Multivariable Calculus and Linear Algebra

Recommended Text:

J. Marsden and A. Tromba, Vector Calculus [an earlier edition is fine and may be less expensive: W. H. Freeman, Fifth Edition edition (2003) ISBN-10: 0716749920, ISBN-13: 978-0716749929; or Sixth Edition (2012) ISBN-10: 1-4292-9411-6, ISBN-13: 978-1-4292-9411-9]

H. M. Schey, div, grad, curl and all that [ISBN-13: 978-0393925166; ISBN-10: 039 3925161]
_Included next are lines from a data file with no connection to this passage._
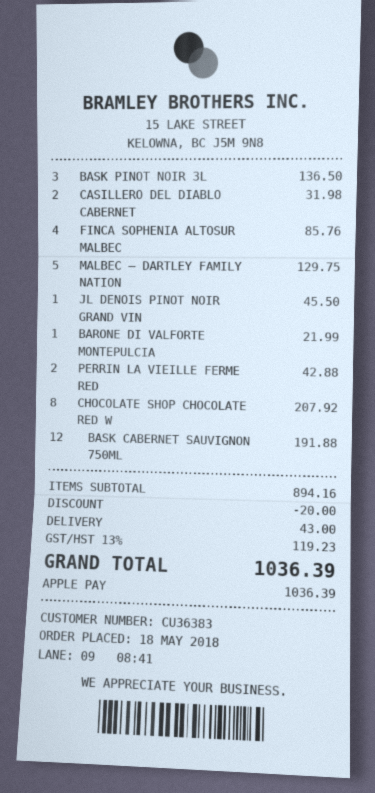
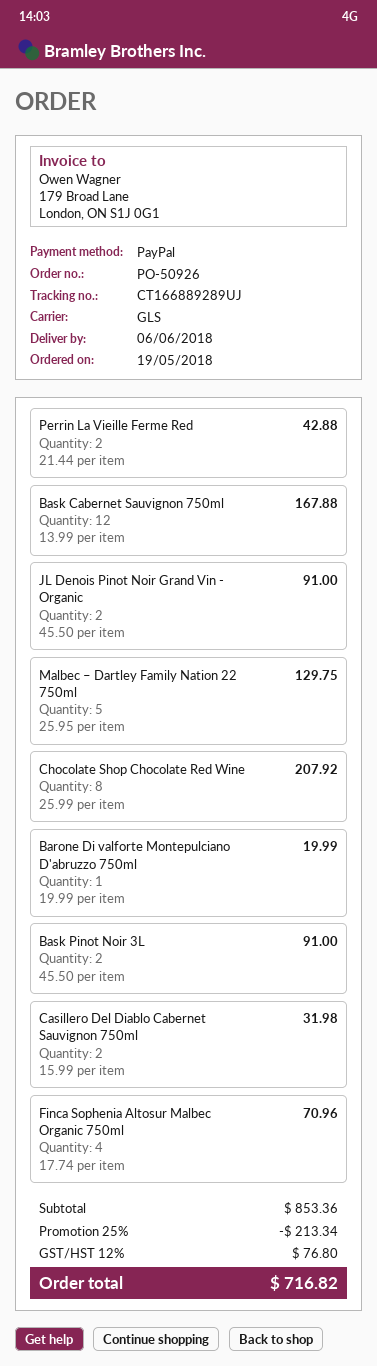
order date: 2018-05-18 -> 2018-05-19
payment method: Apple Pay -> PayPal
BASK PINOT NOIR 3L: 3 for 136.50 -> 2 for 91.00
FINCA SOPHENIA ALTOSUR MALBEC: 4 for 85.76 -> 4 for 70.96
JL DENOIS PINOT NOIR GRAND VIN: 1 for 45.50 -> 2 for 91.00
BARONE DI VALFORTE MONTEPULCIA: 1 for 21.99 -> 1 for 19.99
BASK CABERNET SAUVIGNON 750ML: 12 for 191.88 -> 12 for 167.88
subtotal: 894.16 -> 853.36
discount: 20.00 -> 213.34
shipping: 43.00 -> none
tax: 13% = 119.23 -> 12% = 76.80
total: 1036.39 -> 716.82

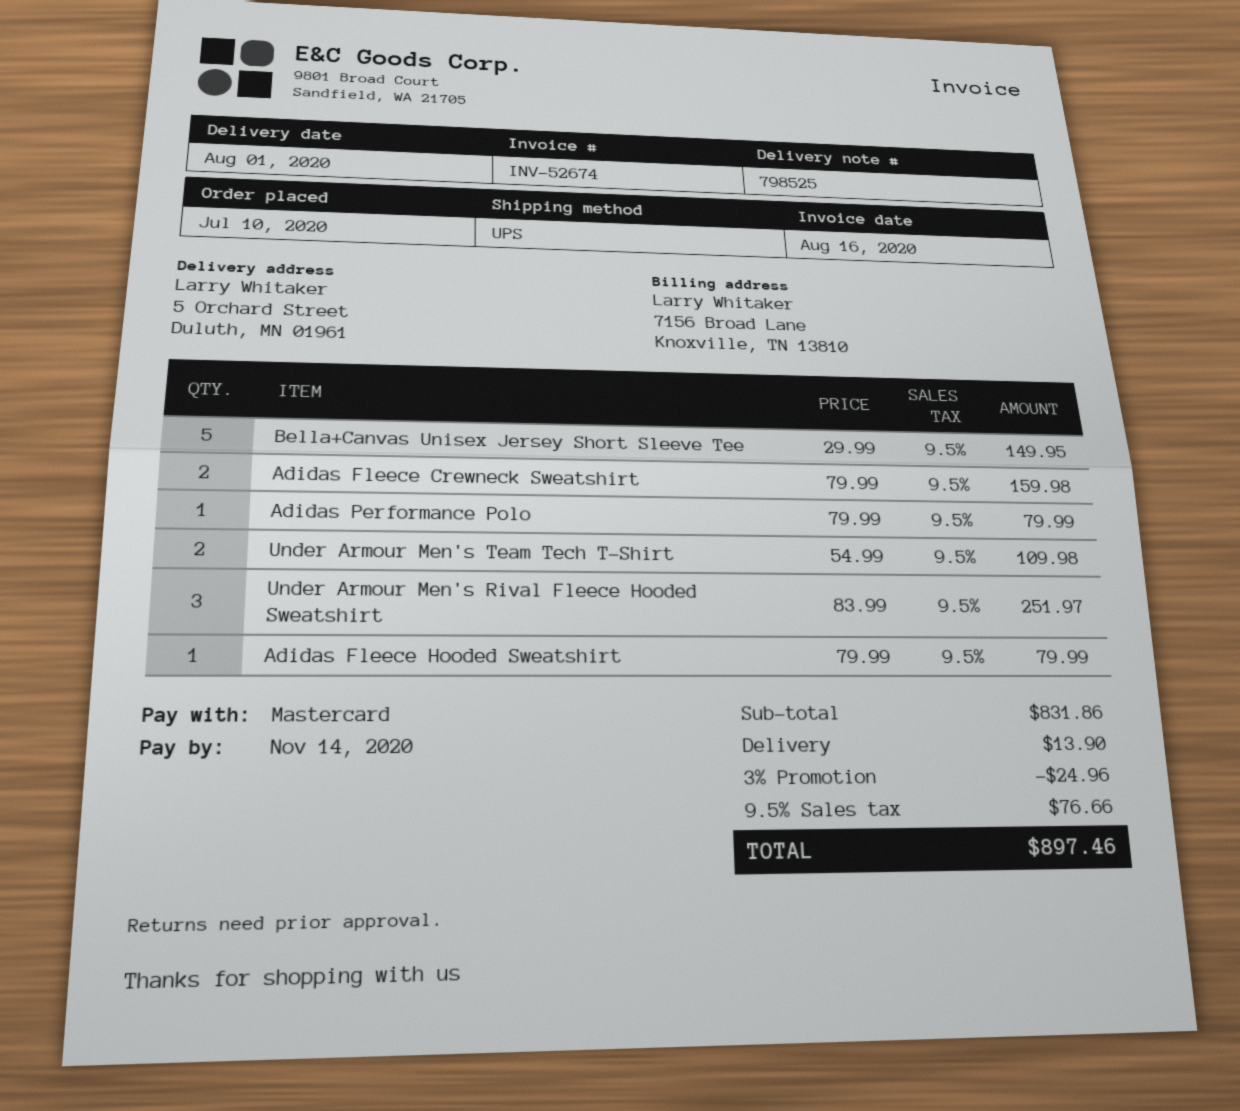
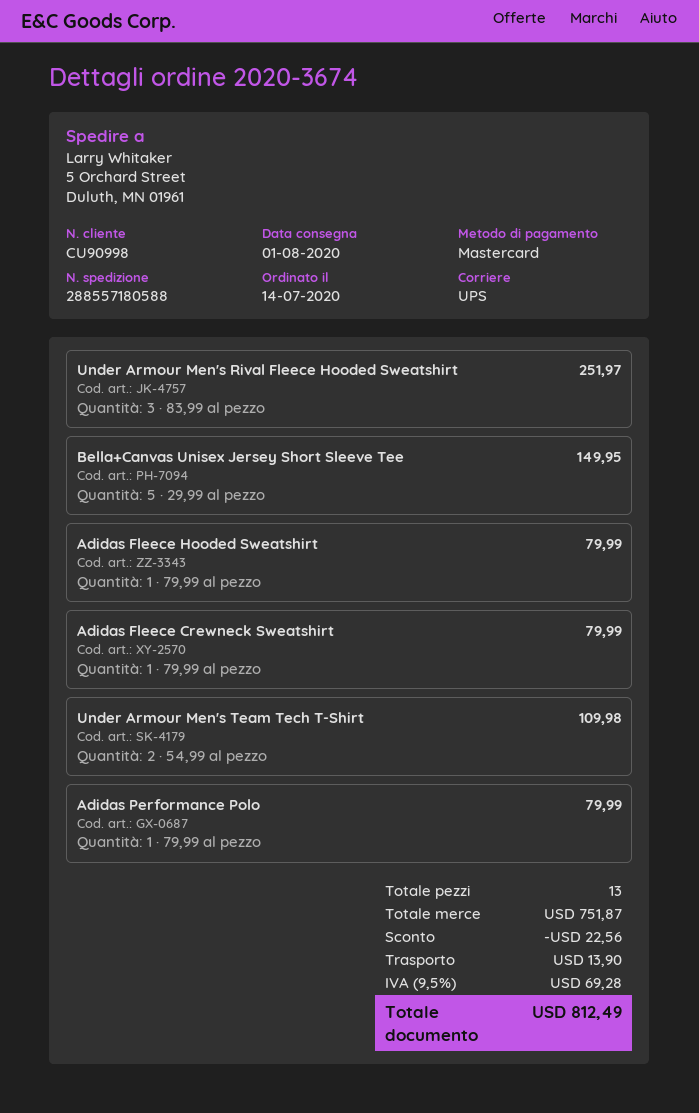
order date: 2020-07-10 -> 2020-07-14
Adidas Fleece Crewneck Sweatshirt: 2 x 79.99 = 159.98 -> 1 x 79.99 = 79.99
subtotal: 831.86 -> 751.87
discount: 24.96 -> 22.56
tax: 9.5% = 76.66 -> 9.5% = 69.28
total: 897.46 -> 812.49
M. Spivak, Calculus on Manifolds [ISBN-13: 978-0805390216; ISBN-10: 0805390219]

Description:

This course covers the basics of differential and integral calculus in many variables: differentiability, directional and partial derivatives and gradient of functions; critical points without or with constraints (Lagrange-multipliers/tangential-gradient) and the Hessian; vector fields and differential forms; divergence, curl and exterior derivative; line- and surface-integrals; the fundamental theorem of calculus (Gauss/Green/Stokes/Thomson). If time and taste permit, topics from physics (fluids and electromagnetism) and differential geometry (curves and surfaces in space) may also be explored.

Grading:

Course grades will be based in roughly equal parts on the homework, on in-class midterm/quizzes, and on the final exam.
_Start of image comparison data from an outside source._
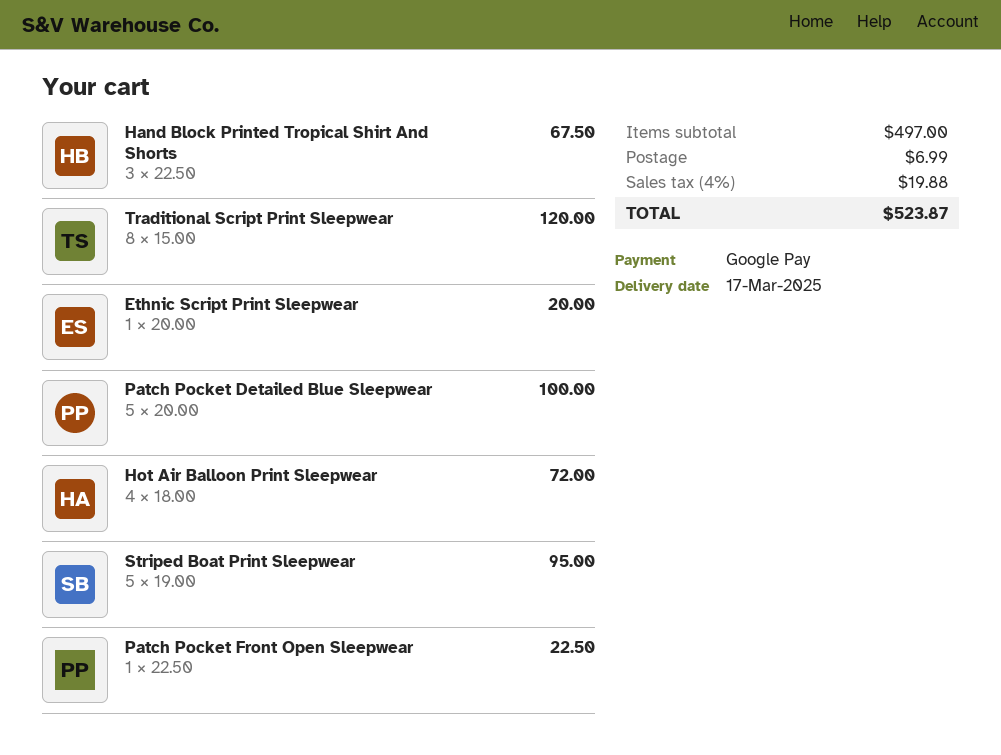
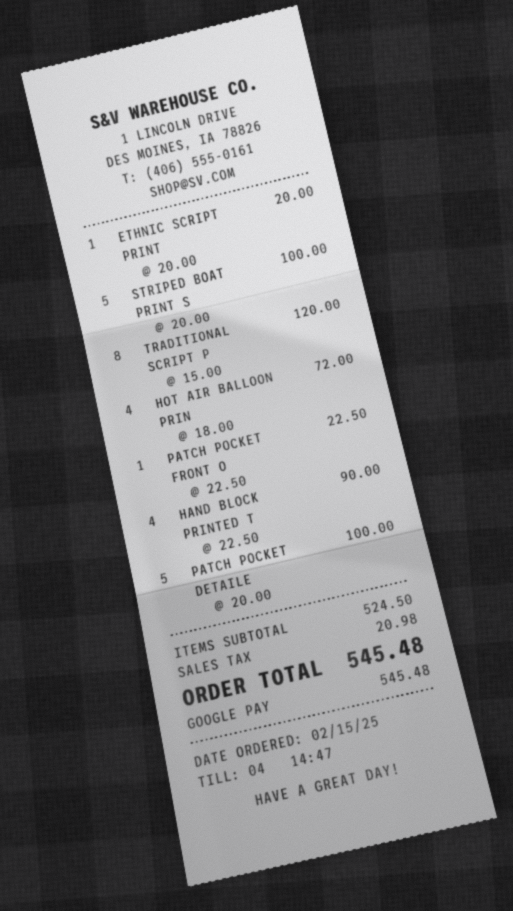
Hand Block Printed Tropical Shirt And Shorts: 3 x 22.50 = 67.50 -> 4 x 22.50 = 90.00
Striped Boat Print Sleepwear: 5 x 19.00 = 95.00 -> 5 x 20.00 = 100.00
subtotal: 497.00 -> 524.50
shipping: 6.99 -> none
tax: 19.88 -> 20.98
total: 523.87 -> 545.48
Informal Notes: (for the first part of the course - still under construction)

Topic and Homework Schedule (please finish and submit within 9 days of the date at the left; if you work together in small groups (2 to 4 is optimal), which is strongly encouraged, be good scholars and name your collaborators):

09/03: Locate and try to classify (as maxima, minima, saddles...) all the critical points on the topographic map of the Norwottuck region that I shared in class. A more interesting problem is to locate some (rather long) contour that forms a simple loop (closed curve which does not self-intersect) on the map, and count the numbers of maxima, minima and saddles on the region inside; do this for several such loops (using at least one other map like this one of the Pelham hills) and see if you can discover a relation for these numbers. Of course, if the weather is good, you may also use these maps to ... Go Take a Hike (and watch out for trucks if you bike)!
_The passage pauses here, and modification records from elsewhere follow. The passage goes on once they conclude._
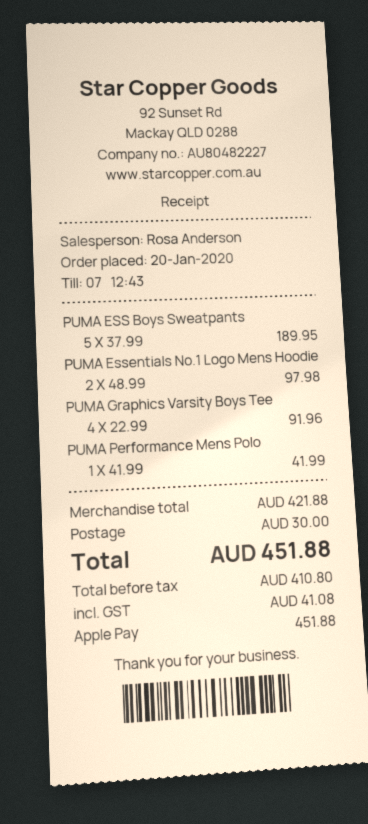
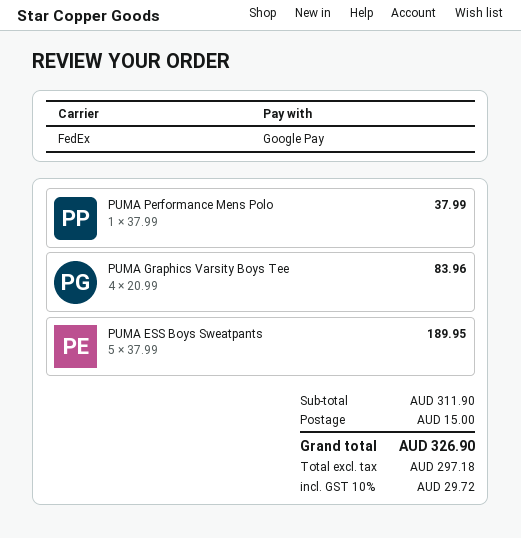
payment method: Apple Pay -> Google Pay
PUMA Essentials No.1 Logo Mens Hoodie: 2 x 48.99 = 97.98 -> none
PUMA Graphics Varsity Boys Tee: 4 x 22.99 = 91.96 -> 4 x 20.99 = 83.96
PUMA Performance Mens Polo: 1 x 41.99 = 41.99 -> 1 x 37.99 = 37.99
subtotal: 421.88 -> 311.90
shipping: 30.00 -> 15.00
net: 410.80 -> 297.18
tax: 41.08 -> 29.72
total: 451.88 -> 326.90

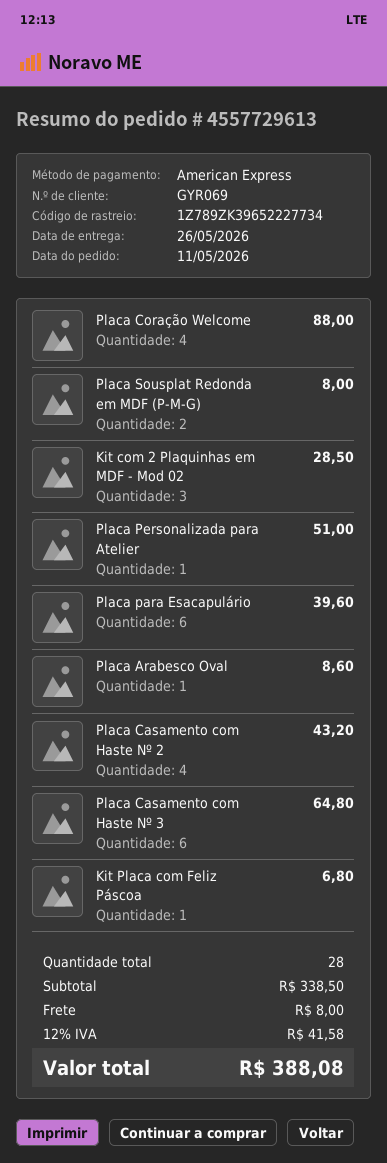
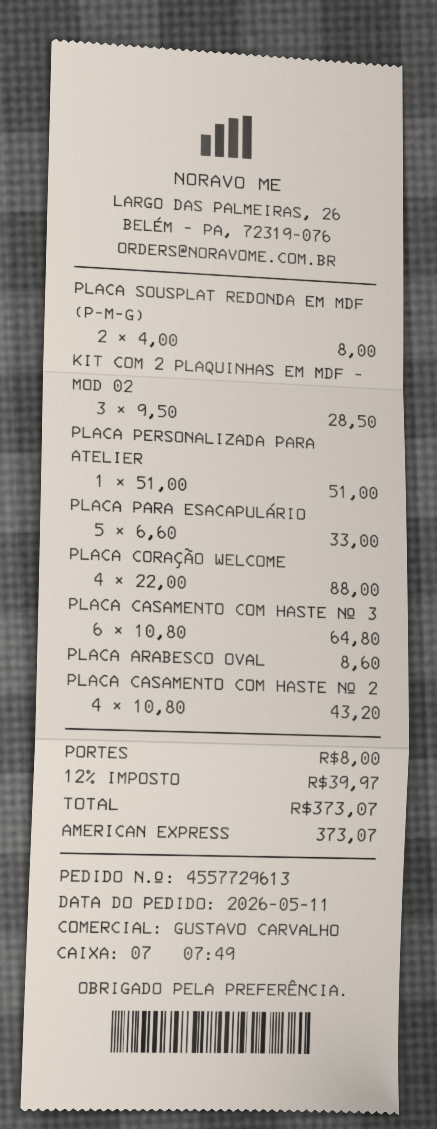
Placa para Esacapulário: 6 for 39.60 -> 5 for 33.00
Kit Placa com Feliz Páscoa: 1 for 6.80 -> none
tax: 12% = 41.58 -> 12% = 39.97
total: 388.08 -> 373.07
Maxwell (of the eponymous electromagnetic equations and the thermodynamics daemon) was one of the earlier folks (Moebius and Morse being others) to study this critical points count carefully: see On Hills and Dales.
Much more on this can be found in Milnor's monograph Morse Theory and in the (rather quaint: the math starts about 24 minutes in, after a lengthy tour of 1960s Princeton and the Institute for Advanced Study) film Pits, Peaks, and Passes featuring the (elderly) Marston Morse himself! (It may be more fun to start with Part II.)

09/10: Derivatives, Critical Points and Convexity.

09/17: Integrals, Volumes and Centers of Mass.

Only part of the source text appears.